◆ Modification records:
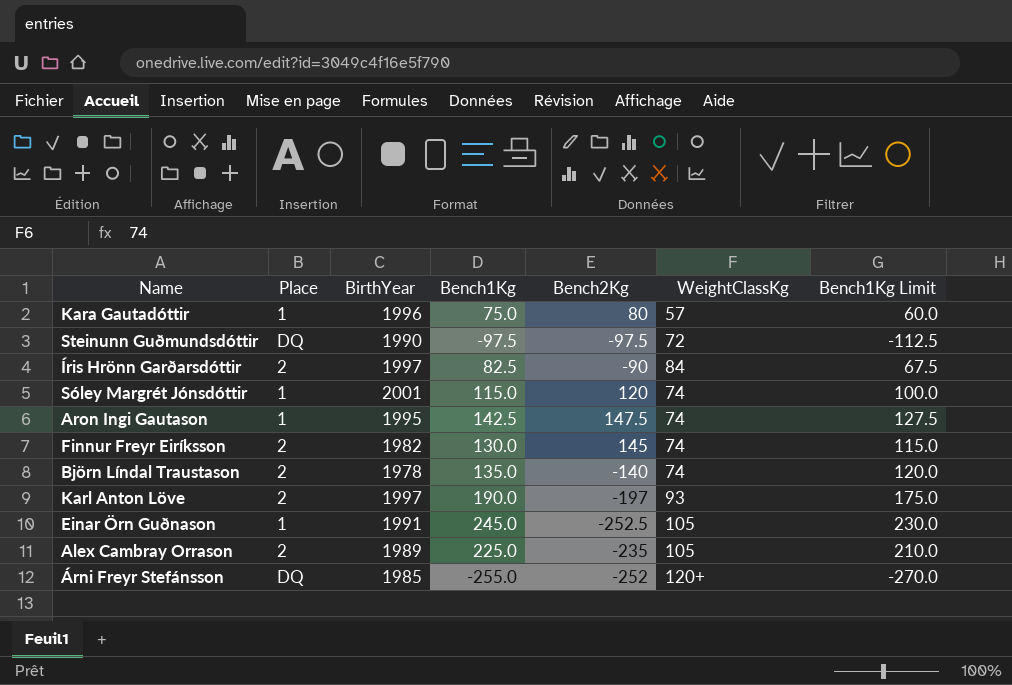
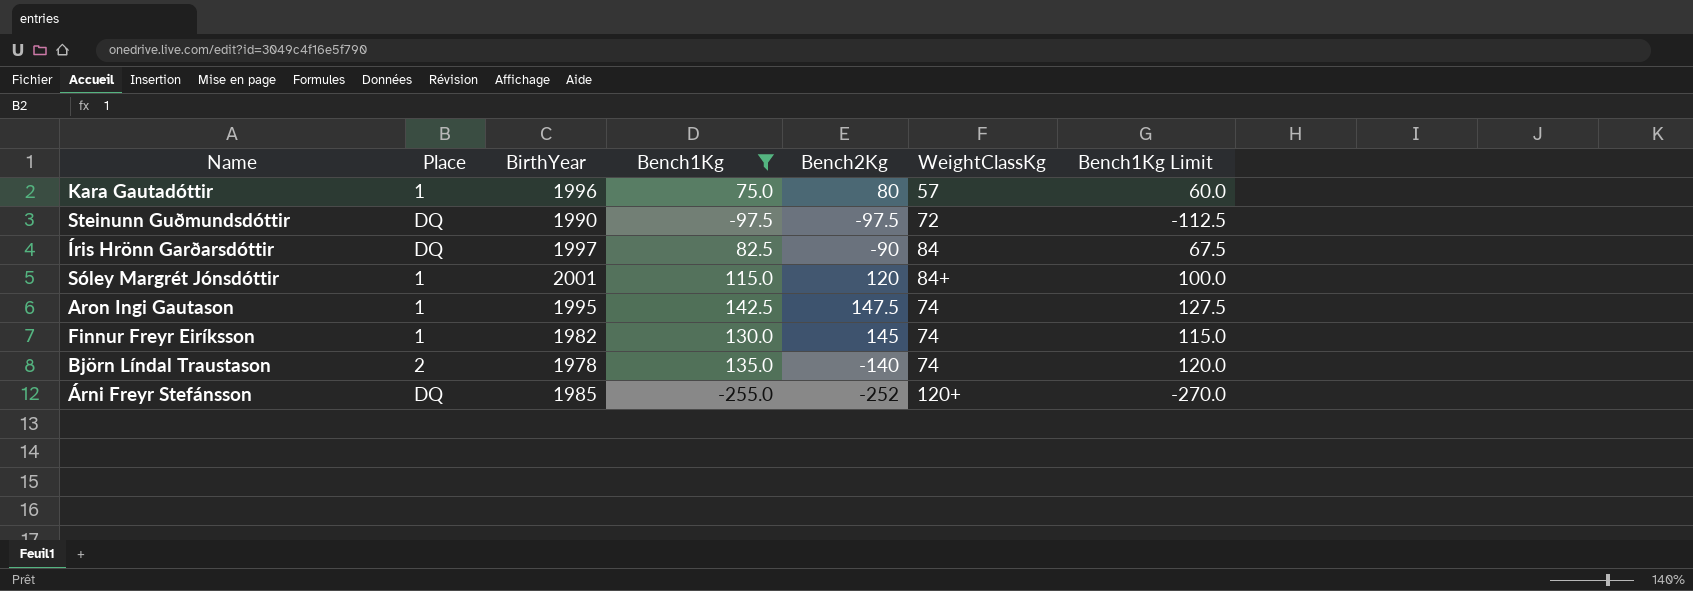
filter: none -> Bench1Kg <= 142.5
Íris Hrönn Garðarsdóttir | Place: 2 -> DQ
Sóley Margrét Jónsdóttir | WeightClassKg: 74 -> 84+
Finnur Freyr Eiríksson | Place: 2 -> 1

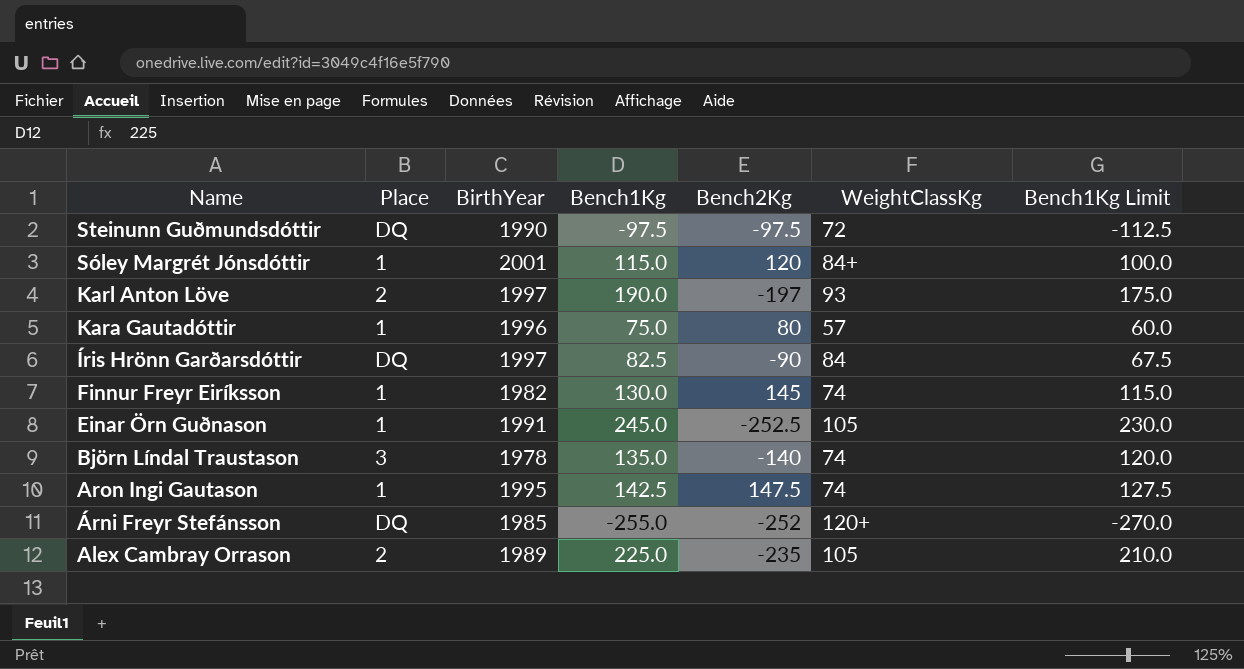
filter: Bench1Kg <= 142.5 -> none
row order: none -> Name descending
Björn Líndal Traustason | Place: 2 -> 3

◆ Try it:
Leave out the pictures and set down all of the data exactly.

◆ Exercise solution:
filter: none -> Bench1Kg <= 142.5
Íris Hrönn Garðarsdóttir | Place: 2 -> DQ
Sóley Margrét Jónsdóttir | WeightClassKg: 74 -> 84+
Finnur Freyr Eiríksson | Place: 2 -> 1

filter: Bench1Kg <= 142.5 -> none
row order: none -> Name descending
Björn Líndal Traustason | Place: 2 -> 3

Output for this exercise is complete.